La déprime. Malheureusement, j’ai dû arrêter la danse à 14 ans, après avoir raté deux fois le concours d’entrée au Conservatoire Supérieur de Danse de Lyon. Ce double échec, vécu si jeune, m’a un peu traumatisée. J’ai perdu toute confiance en moi et tout espoir d’embrasser une carrière artistique. Ce n’est que dix ans plus tard, vers l’âge de 25 ans, alors que j’étudiais la traduction à l’université de Genève (où je déprimais beaucoup), que j’ai vu une annonce collée sur l’ascenseur de l’université : « Cherche comédiens pour monter un spectacle de café-théâtre ».
Par curiosité ou ennui, j’ai passé l’audition. Cette fois-ci je l’ai eue du premier coup ! J’ai intégré la troupe et ça a été une révélation. En quelques semaines, on a monté un spectacle, des sketchs faits de bouts de ficelle, avec un stroboscope et une machine à fumée. C’était tellement joyeux. On était une bande de bras cassés, tous amateurs. Chacun était venu là pour une raison différente, mais tout le monde avait été un peu cabossé par la vie, à des degrés différents, bien sûr. Ça m’a complètement reconnectée au plaisir d’être sur scène. Tout le monde avait sa place, et pas seulement les « meilleurs ». Au final, toute cette énergie, c’était très émouvant.

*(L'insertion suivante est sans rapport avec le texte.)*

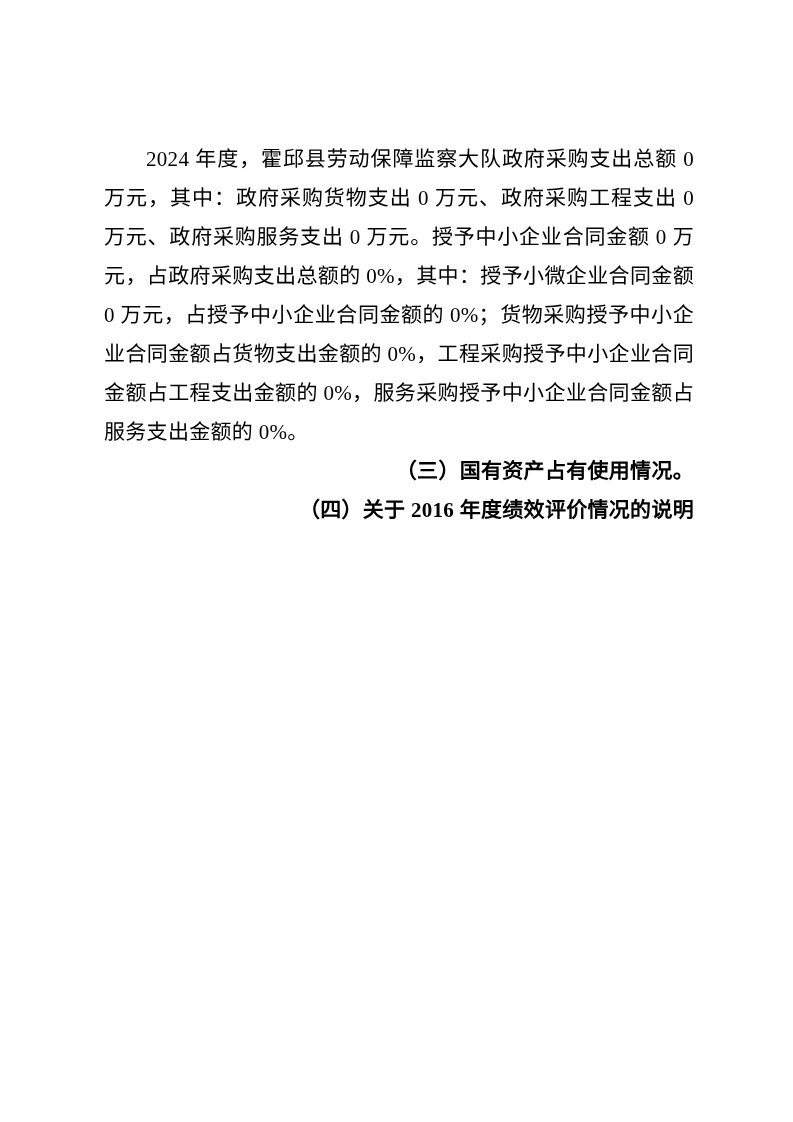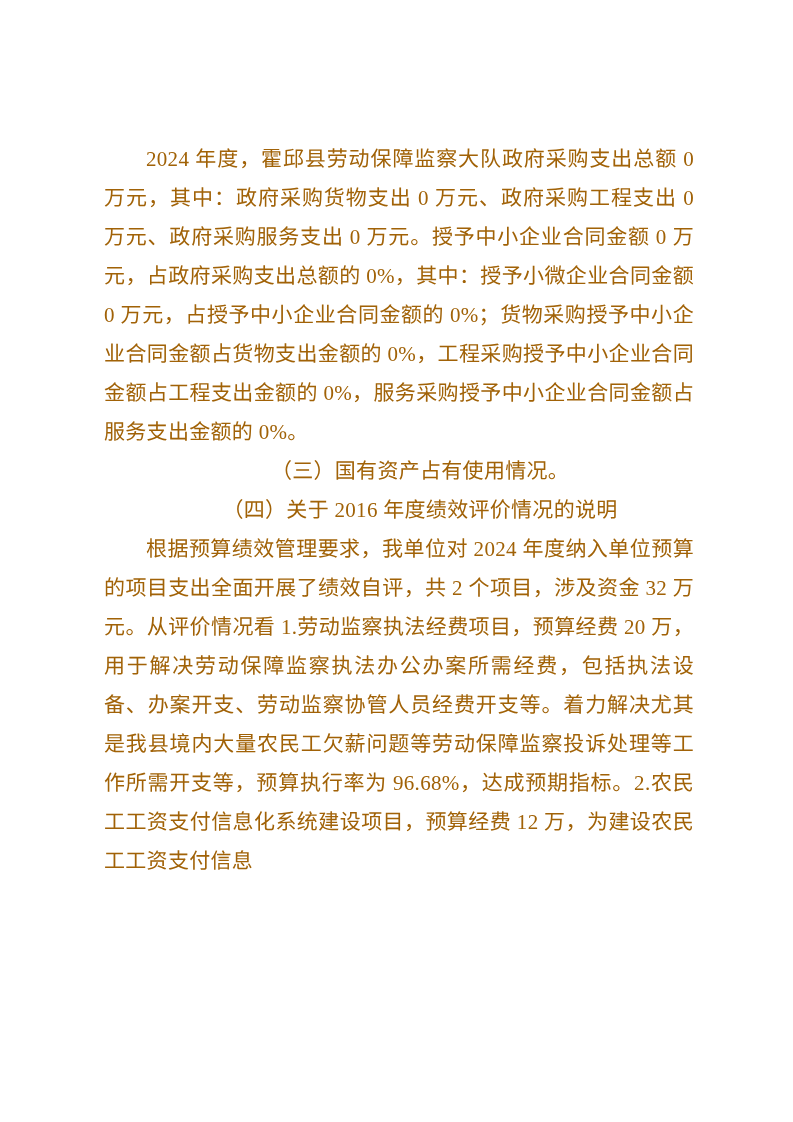"2024 年度，霍邱县劳动保障监察大队政府采购支出总额 0" .page { color: #a16207 -> #000000 }
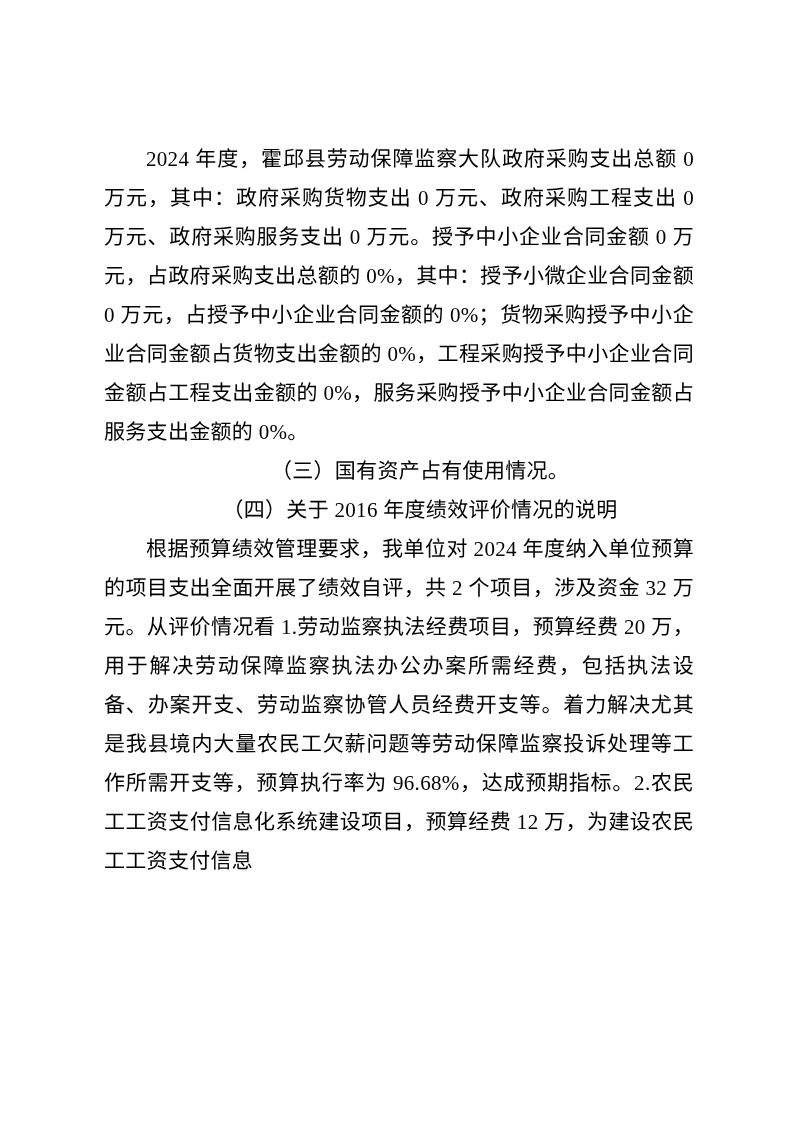"（三）国有资产占有使用情况。" .para.heading { font-weight: normal -> bold; text-align: center -> right }
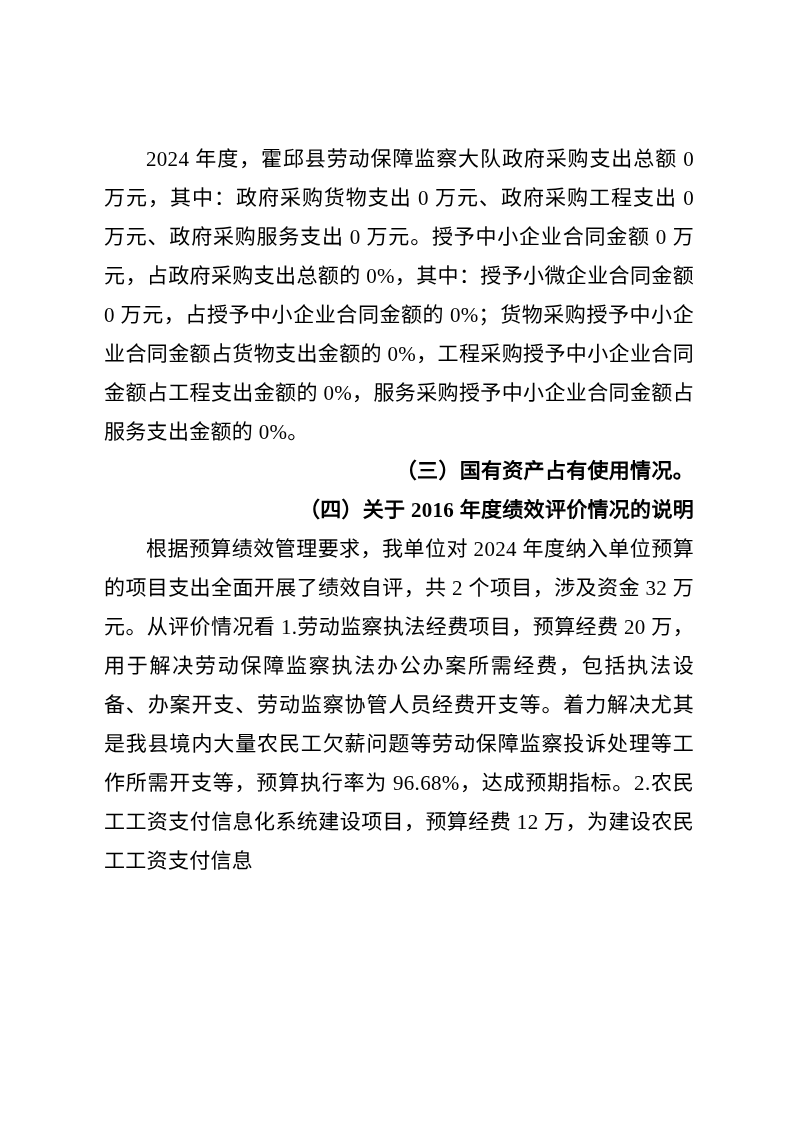"根据预算绩效管理要求，我单位对 2024" p.para { html: <p>根据预算绩效管理要求，我单位对 2024 年度纳入单位预算的项目支出全面开展了绩效自评，共 2 个项目，涉及资金 32 万元。从评价情况看 1.劳动监察执法经费项目，预算经费 20 万，用于解决劳动保障监察执法办公办案所需经费，包括执法设备、办案开支、劳动监察协管人员经费开支等。着力解决尤其是我县境内大量农民工欠薪问题等劳动保障监察投诉处理等工作所需开支等，预算执行率为 96.68%，达成预期指标。2.农民工工资支付信息化系统建设项目，预算经费 12 万，为建设农民工工资支付信息</p> -> none }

Et puis, j’ai vu aussi que je pouvais faire rire !
J’ai donc décidé de « monter » à Paris, prendre des « vrais » cours de théâtre. J’ai suivi un stage d’été au cours Florent, naïvement, parce que c’était le seul cours de théâtre dont j’avais entendu parler.
Le premier spectacle auquel vous avez participé et quel souvenir en retenez-vous ?
Une comédie musicale, quand j’étais enfant, dans mon école primaire. Une adaptation des Misérables, en anglais. Je jouais Cosette. Je chantais There is a castle on a cloud…, en haillons, un costume concocté par ma mère à la va-vite. Pendant toute la chanson, je m’agrippais à mon balai et à mon seau. Après le spectacle, les gens venaient voir ma mère pour lui dire à quel point ma prestation les avait émus. Je lisais la fierté dans ses yeux. Peut-être qu’on fait les choses pour attirer le regard de nos parents, je ne sais pas… À l’époque, je ne maîtrisais pas grand-chose, mais j’ai senti à ce moment-là que la scène était un endroit spécial, où l’exceptionnel pouvait advenir. J’adore les acteurs ou les actrices qui paraissent très banales dans la vie et qui se transforment complètement sur scène. Ça reste magique.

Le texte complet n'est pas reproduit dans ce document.